A rebellion against the government yesterday that passed by just 15 votes means that pub tenants currently tied to a supplier would be able to negotiate a market rent and buy their beer on the open market.
The vote has effectively ended the “beer tie”, a process by which tenants of pubs owned by the big pub companies (PubCos) are charged a higher-than-market price for their beer, in exchange for benefits like cheaper rents and access to the company’s cheaper supply chain.
The rebellion has sent a massive shockwave through listed pub companies this morning: Punch Taverns and Enterprise Inns, the two largest floated PubCos, have seen their shares drop by more than 9% and more than 11% respectively.

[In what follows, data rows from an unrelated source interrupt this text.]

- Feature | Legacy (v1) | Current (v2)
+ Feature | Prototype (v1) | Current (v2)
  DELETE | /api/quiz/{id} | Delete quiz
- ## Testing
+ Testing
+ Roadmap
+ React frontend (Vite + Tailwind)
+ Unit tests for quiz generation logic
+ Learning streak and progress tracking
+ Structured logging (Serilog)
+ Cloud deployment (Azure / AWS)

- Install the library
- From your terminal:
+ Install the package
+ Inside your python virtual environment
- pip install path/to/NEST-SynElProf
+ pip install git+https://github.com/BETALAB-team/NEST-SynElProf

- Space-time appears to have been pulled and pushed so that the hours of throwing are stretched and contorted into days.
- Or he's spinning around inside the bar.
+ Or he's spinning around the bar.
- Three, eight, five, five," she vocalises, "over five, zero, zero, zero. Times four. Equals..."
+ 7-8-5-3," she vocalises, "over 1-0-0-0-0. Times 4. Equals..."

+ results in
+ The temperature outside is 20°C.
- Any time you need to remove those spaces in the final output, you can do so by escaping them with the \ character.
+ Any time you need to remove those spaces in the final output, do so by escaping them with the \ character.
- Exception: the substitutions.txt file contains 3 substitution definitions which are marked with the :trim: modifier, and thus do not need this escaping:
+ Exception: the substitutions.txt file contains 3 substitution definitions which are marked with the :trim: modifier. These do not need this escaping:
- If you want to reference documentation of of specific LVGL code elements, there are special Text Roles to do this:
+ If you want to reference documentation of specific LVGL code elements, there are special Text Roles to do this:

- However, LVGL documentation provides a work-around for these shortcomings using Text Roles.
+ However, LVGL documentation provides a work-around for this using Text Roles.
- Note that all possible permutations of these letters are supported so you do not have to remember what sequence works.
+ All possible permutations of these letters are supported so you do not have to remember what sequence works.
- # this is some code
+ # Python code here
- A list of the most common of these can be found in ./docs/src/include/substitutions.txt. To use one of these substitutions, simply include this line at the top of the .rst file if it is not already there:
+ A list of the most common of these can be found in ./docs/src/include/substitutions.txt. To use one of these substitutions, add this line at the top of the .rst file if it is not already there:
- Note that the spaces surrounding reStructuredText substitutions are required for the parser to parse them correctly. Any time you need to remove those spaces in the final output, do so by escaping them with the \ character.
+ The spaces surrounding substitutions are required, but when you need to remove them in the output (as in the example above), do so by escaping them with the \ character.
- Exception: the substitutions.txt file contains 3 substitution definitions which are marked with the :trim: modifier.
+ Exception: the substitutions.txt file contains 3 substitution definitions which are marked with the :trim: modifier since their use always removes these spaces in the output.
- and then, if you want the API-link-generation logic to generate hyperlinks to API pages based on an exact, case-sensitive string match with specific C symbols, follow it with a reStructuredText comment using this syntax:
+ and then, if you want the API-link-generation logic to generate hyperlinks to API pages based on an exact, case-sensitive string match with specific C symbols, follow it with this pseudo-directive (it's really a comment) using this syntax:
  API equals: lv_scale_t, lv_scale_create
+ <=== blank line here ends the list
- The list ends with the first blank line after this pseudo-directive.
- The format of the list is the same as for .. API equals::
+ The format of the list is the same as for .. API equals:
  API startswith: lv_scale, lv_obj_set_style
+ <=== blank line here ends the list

The Federation of Small Businesses cheered the move, but anti-prohibition campaigner Chris Snowdon is less impressed, arguing that campaigners and pub tenants have just shot themselves in the foot:
If no publicans can afford to buy the pub, it is likely to be sold off to developers and turned into a shop or a private dwelling, as has been happened on a large scale since 2007.
PubCos currently own 19,000 pubs in the UK. Enterprise Inns and Punch Taverns, in particular, are in enormous debt. What do you think they are going to do with their property portfolio now that the government has torn up their contracts and destroyed their business model?